Les questions philosophiques
L’auteur revient en détail sur les questions philosophiques soulevées. Ces systèmes font-ils preuve d’une forme d’intelligence ? Peuvent-ils élaborer des concepts abstraits à partir de leurs données d’apprentissage ? Peut-on parler de conscience ? Ou pourra-t-on en parler très bientôt ? Et, ultime interrogation qui cristallise une grande partie de la réflexion de l’auteur : l’intelligence artificielle ainsi créée peut-elle devenir autonome et représenter un danger majeur pour l’humanité ? C’est l’objet des quatre derniers chapitres.
Tout d’abord, la thèse de l’irréductible « supplément d’âme » dont disposerait l’être humain est démontée. Cet argument postule qu’il y aurait quelque chose de spécifique dans l’intelligence humaine, un « je-ne-sais-quoi » singulier, que jamais une machine ne pourrait avoir. T. Giraud discute en détail la manière dont le philosophe Raphaël Enthoven développe cette position. De deux choses l’une, conclut T. Giraud : soit ce supplément d’âme a des effets dans le monde réel, et alors, c’est à ceux qui affirment son existence de préciser le type d’effet observable que l’on pourrait en attendre, et qui pourrait alors faire l’objet d’une expérience. Soit il n’y a pas de tels effets, et alors, cette affirmation « n’est plus qu’un dogme, une affaire de foi ». Alan Turing, pionnier de l’intelligence artificielle, qualifiait dès 1950 ce type d’argument avancé par ceux qui déniaient toute possibilité de créer une machine intelligente, douée de pensées., d’« argument théologique » [3]. T. Giraud parle d’un « dualisme non interactionniste », une thèse quasi-irréfutable sans aucune portée empirique : affirmer que « les machines ne pensent pas » en ce sens-là « ne pose aucune sorte de limite sur leurs capacités présentes ou futures, la pensée n’étant qu’un assaisonnement causalement inerte versé, on ne sait trop pourquoi ni comment, sur certaines machines plutôt que sur d’autres (les machines biologiques plutôt que celles de silicium) ».

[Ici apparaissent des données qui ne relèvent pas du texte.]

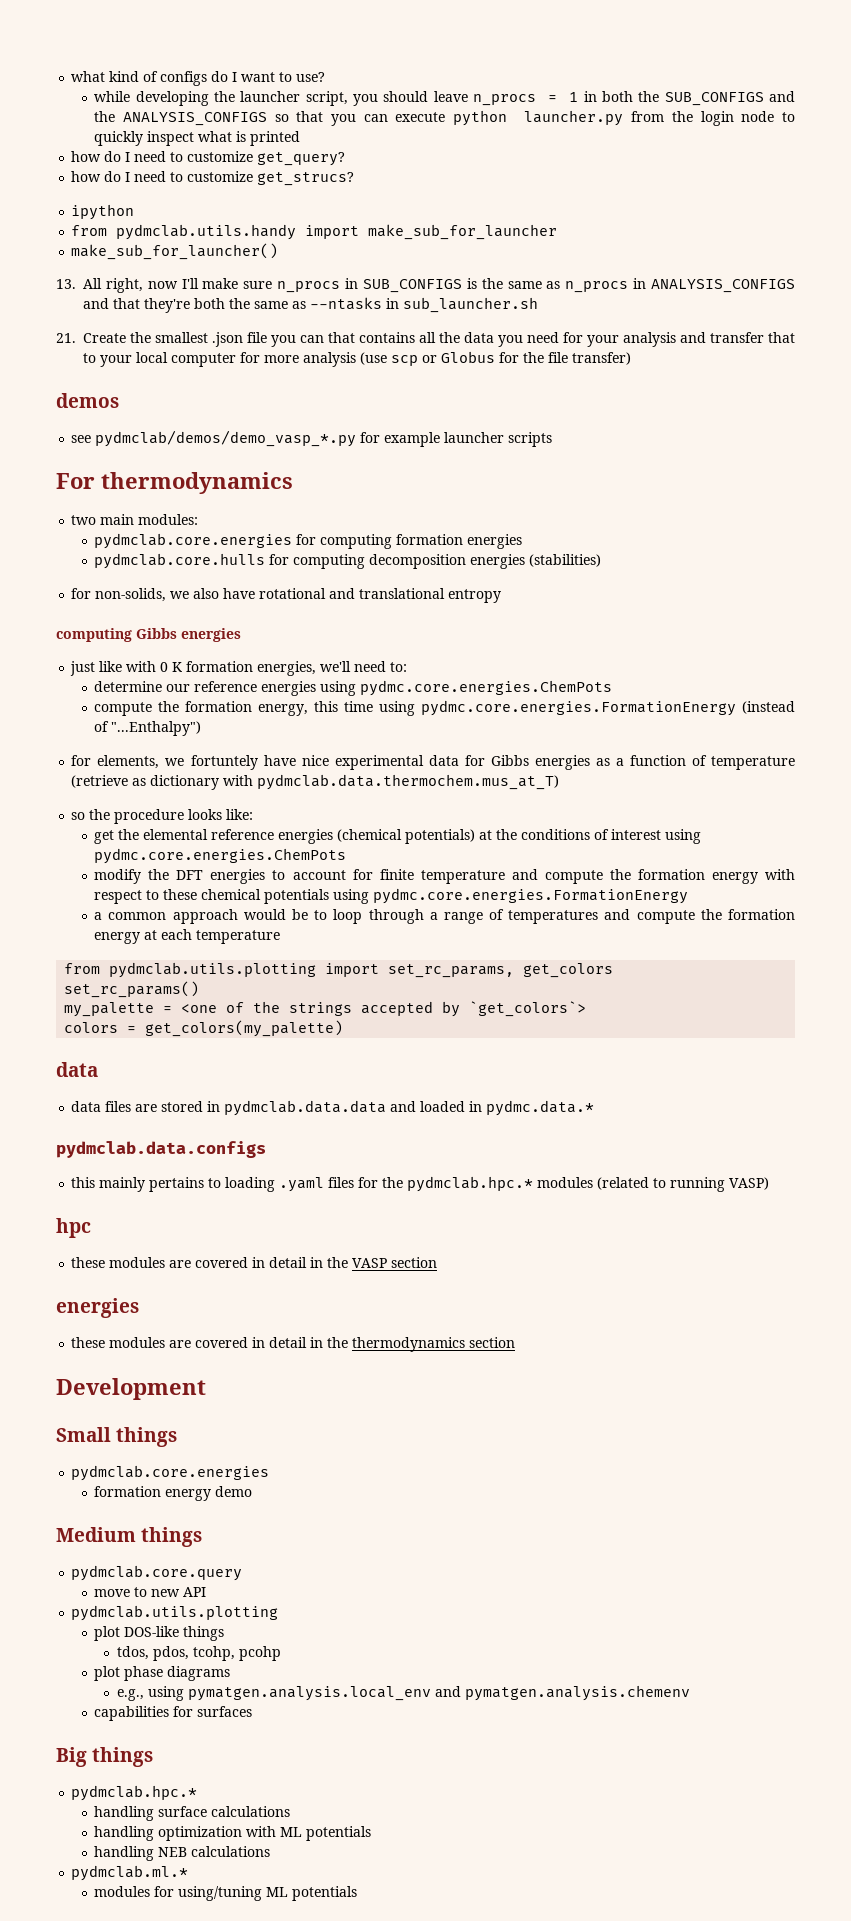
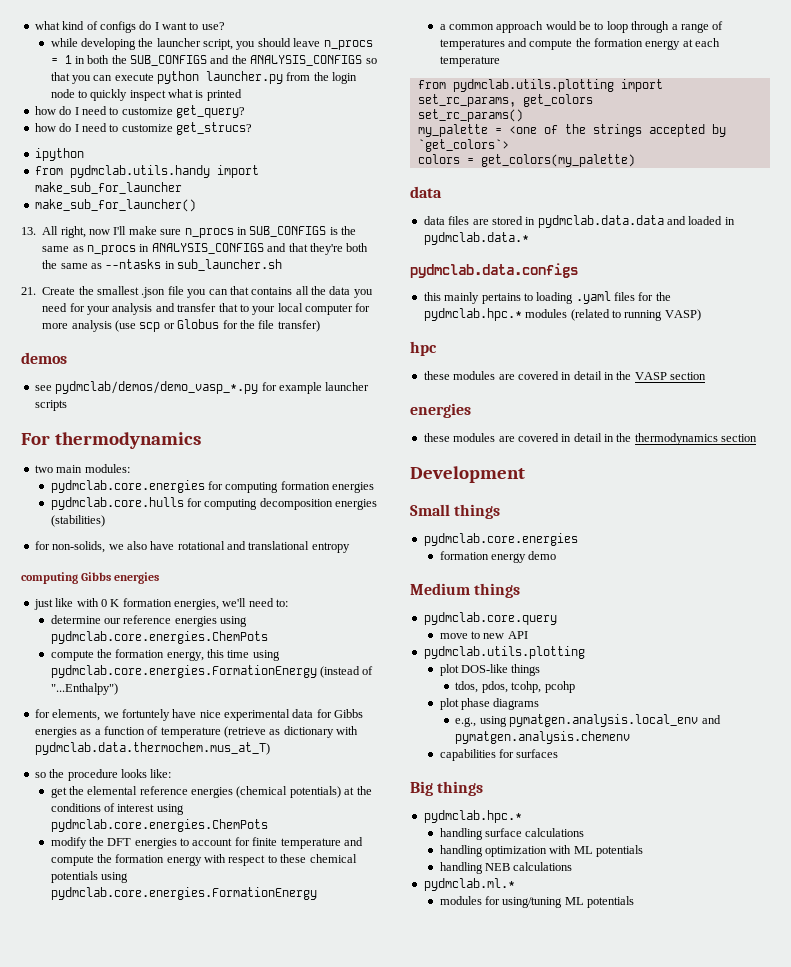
- determine our reference energies using pydmc.core.energies.ChemPots
+ determine our reference energies using pydmclab.core.energies.ChemPots
- compute the formation energy, this time using pydmc.core.energies.FormationEnergy (instead of "...Enthalpy")
+ compute the formation energy, this time using pydmclab.core.energies.FormationEnergy (instead of "...Enthalpy")
- get the elemental reference energies (chemical potentials) at the conditions of interest using pydmc.core.energies.ChemPots
+ get the elemental reference energies (chemical potentials) at the conditions of interest using pydmclab.core.energies.ChemPots
- modify the DFT energies to account for finite temperature and compute the formation energy with respect to these chemical potentials using pydmc.core.energies.FormationEnergy
+ modify the DFT energies to account for finite temperature and compute the formation energy with respect to these chemical potentials using pydmclab.core.energies.FormationEnergy
- data files are stored in pydmclab.data.data and loaded in pydmc.data.*
+ data files are stored in pydmclab.data.data and loaded in pydmclab.data.*

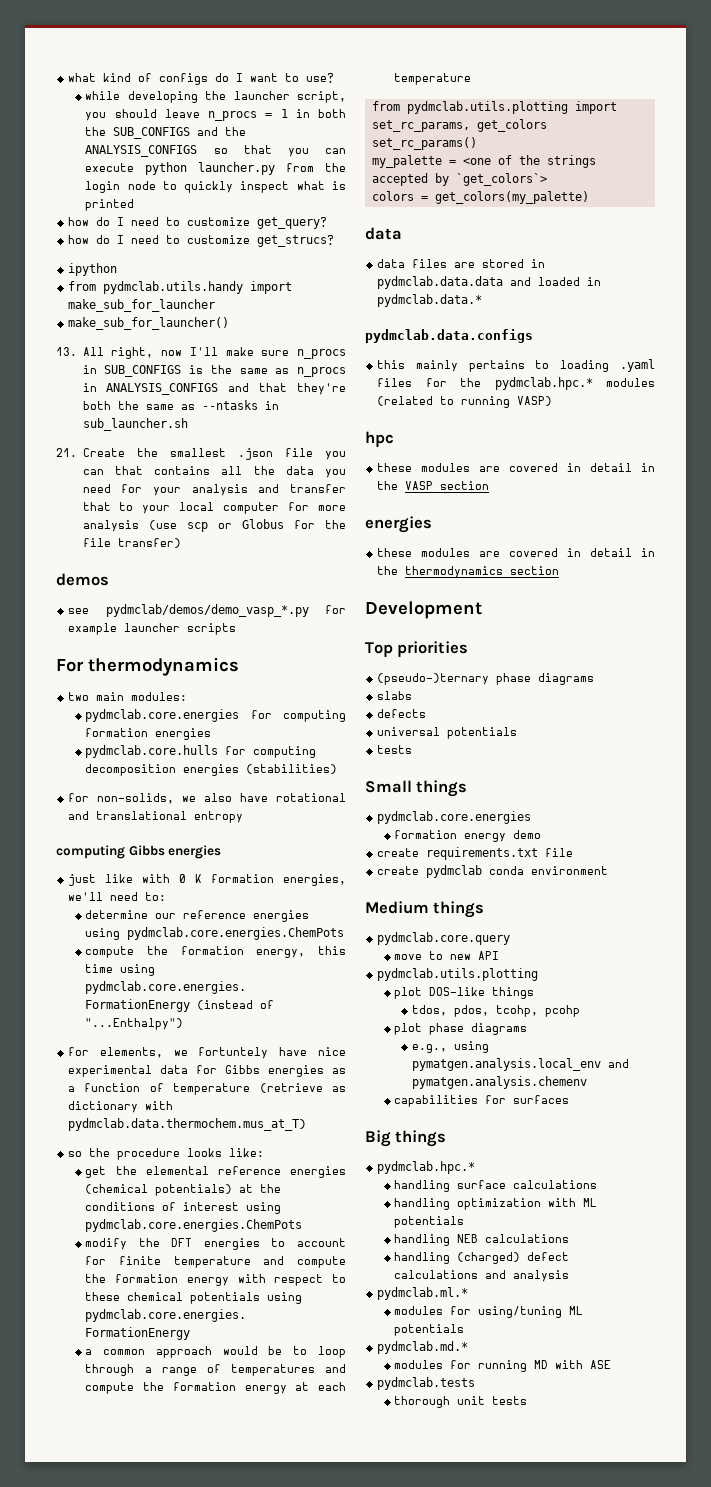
+ Top priorities
+ (pseudo-)ternary phase diagrams
+ slabs
+ defects
+ universal potentials
+ tests
+ create requirements.txt file
+ create pydmclab conda environment
+ handling (charged) defect calculations and analysis
+ pydmclab.md.*
+ modules for running MD with ASE
+ pydmclab.tests
+ thorough unit tests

Ensuite, l’auteur réfute la présentation des IA génératives comme des « perroquets stochastiques ». Cette expression popularisée dans un article scientifique de 2021 [4] renvoie à l’idée que les grands modèles de langage ne feraient que répéter avec des variations statistiques ce qu’ils ont synthétisé à partir de leurs données d’entraînement : ils seraient ainsi incapables de comprendre ce qu’ils produisent. En s’appuyant sur les riches débats philosophiques autour du fonctionnalisme, cette approche en philosophie de l’esprit qui considère que les états mentaux sont définis par leur fonction dans un système plutôt que par leur substance physique, l’auteur constate qu’« il n’y a rien de surprenant à ce que la compréhension ou la conscience émerge à partir d’éléments qui eux-mêmes ne comprennent rien et ne sont pas conscients ». À l’aide de nombreuses illustrations des remarquables performances des grands modèles de langage, et en se référant aux dernières innovations technologiques (« chaînes de pensées » par exemple), T. Giraud affirme que les machines sont capables d’abstraction et de conceptualisation leur donnant accès à une certaine compréhension de ce qu’elles traitent. Il conclut que l’on ne peut dès lors pas écarter l’hypothèse qu’elles font preuve d’une certaine autonomie et d’une conscience d’elles-mêmes. Il prend par ailleurs la précaution de définir les termes utilisés tels que « comprendre », « autonomie », « avoir conscience » et de bien préciser l’usage qu’il en fait.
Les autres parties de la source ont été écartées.